-- TASK PROMPT --
Below are some records. Return exactly the lines from the one with "- (п. 5 в ред." to the one with "- 6. Для получения", and nothing else.

====== DATA EXTRACTS

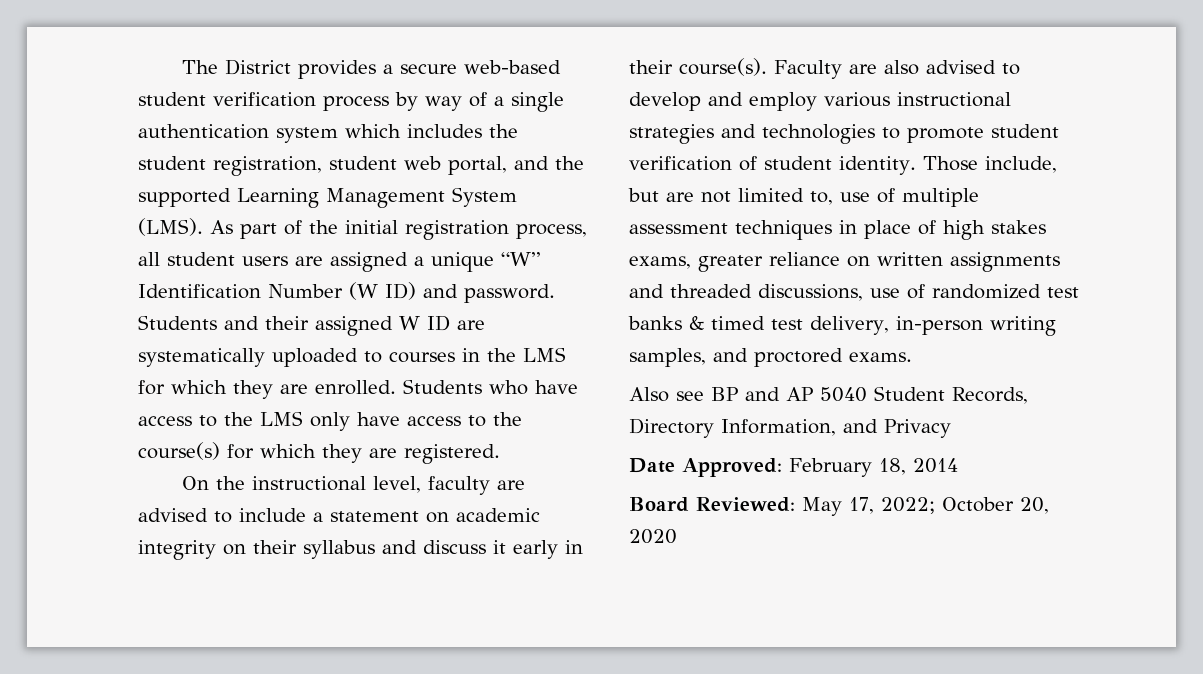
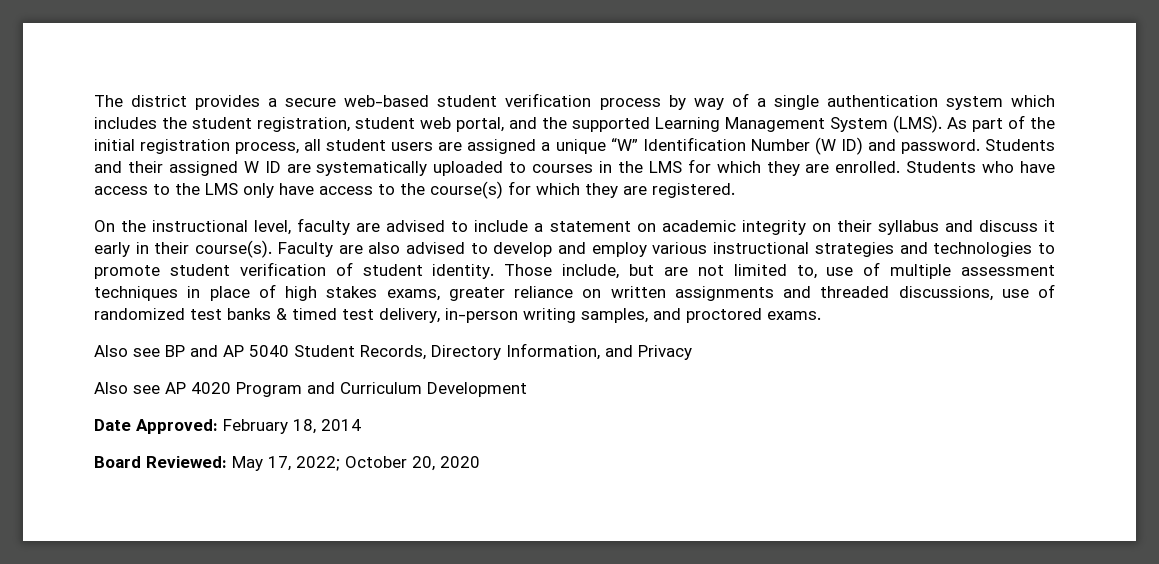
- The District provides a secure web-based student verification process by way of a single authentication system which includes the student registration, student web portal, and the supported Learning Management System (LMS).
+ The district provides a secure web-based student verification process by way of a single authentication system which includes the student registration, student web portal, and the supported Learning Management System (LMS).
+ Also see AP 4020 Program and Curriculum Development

============
====== DATA EXTRACTS

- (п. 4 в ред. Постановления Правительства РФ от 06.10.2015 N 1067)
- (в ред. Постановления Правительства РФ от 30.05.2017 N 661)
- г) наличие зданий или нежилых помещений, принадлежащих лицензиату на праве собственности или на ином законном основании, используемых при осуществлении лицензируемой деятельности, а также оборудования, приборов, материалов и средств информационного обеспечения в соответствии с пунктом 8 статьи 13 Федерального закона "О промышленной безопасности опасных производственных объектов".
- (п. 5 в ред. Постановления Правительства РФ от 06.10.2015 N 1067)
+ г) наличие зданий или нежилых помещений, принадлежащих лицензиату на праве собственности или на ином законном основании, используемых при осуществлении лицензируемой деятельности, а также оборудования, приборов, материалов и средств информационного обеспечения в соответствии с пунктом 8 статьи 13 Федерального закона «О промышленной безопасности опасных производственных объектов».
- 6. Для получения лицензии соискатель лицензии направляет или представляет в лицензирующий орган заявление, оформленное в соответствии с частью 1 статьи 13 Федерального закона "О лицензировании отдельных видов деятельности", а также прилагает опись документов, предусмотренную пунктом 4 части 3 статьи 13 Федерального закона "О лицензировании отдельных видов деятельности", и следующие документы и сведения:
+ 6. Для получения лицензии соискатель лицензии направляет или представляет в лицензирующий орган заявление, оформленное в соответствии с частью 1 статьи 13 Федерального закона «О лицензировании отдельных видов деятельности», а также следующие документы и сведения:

============

-- RESPONSE AREA --
- (п. 5 в ред. Постановления Правительства РФ от 06.10.2015 N 1067)
+ г) наличие зданий или нежилых помещений, принадлежащих лицензиату на праве собственности или на ином законном основании, используемых при осуществлении лицензируемой деятельности, а также оборудования, приборов, материалов и средств информационного обеспечения в соответствии с пунктом 8 статьи 13 Федерального закона «О промышленной безопасности опасных производственных объектов».
- 6. Для получения лицензии соискатель лицензии направляет или представляет в лицензирующий орган заявление, оформленное в соответствии с частью 1 статьи 13 Федерального закона "О лицензировании отдельных видов деятельности", а также прилагает опись документов, предусмотренную пунктом 4 части 3 статьи 13 Федерального закона "О лицензировании отдельных видов деятельности", и следующие документы и сведения:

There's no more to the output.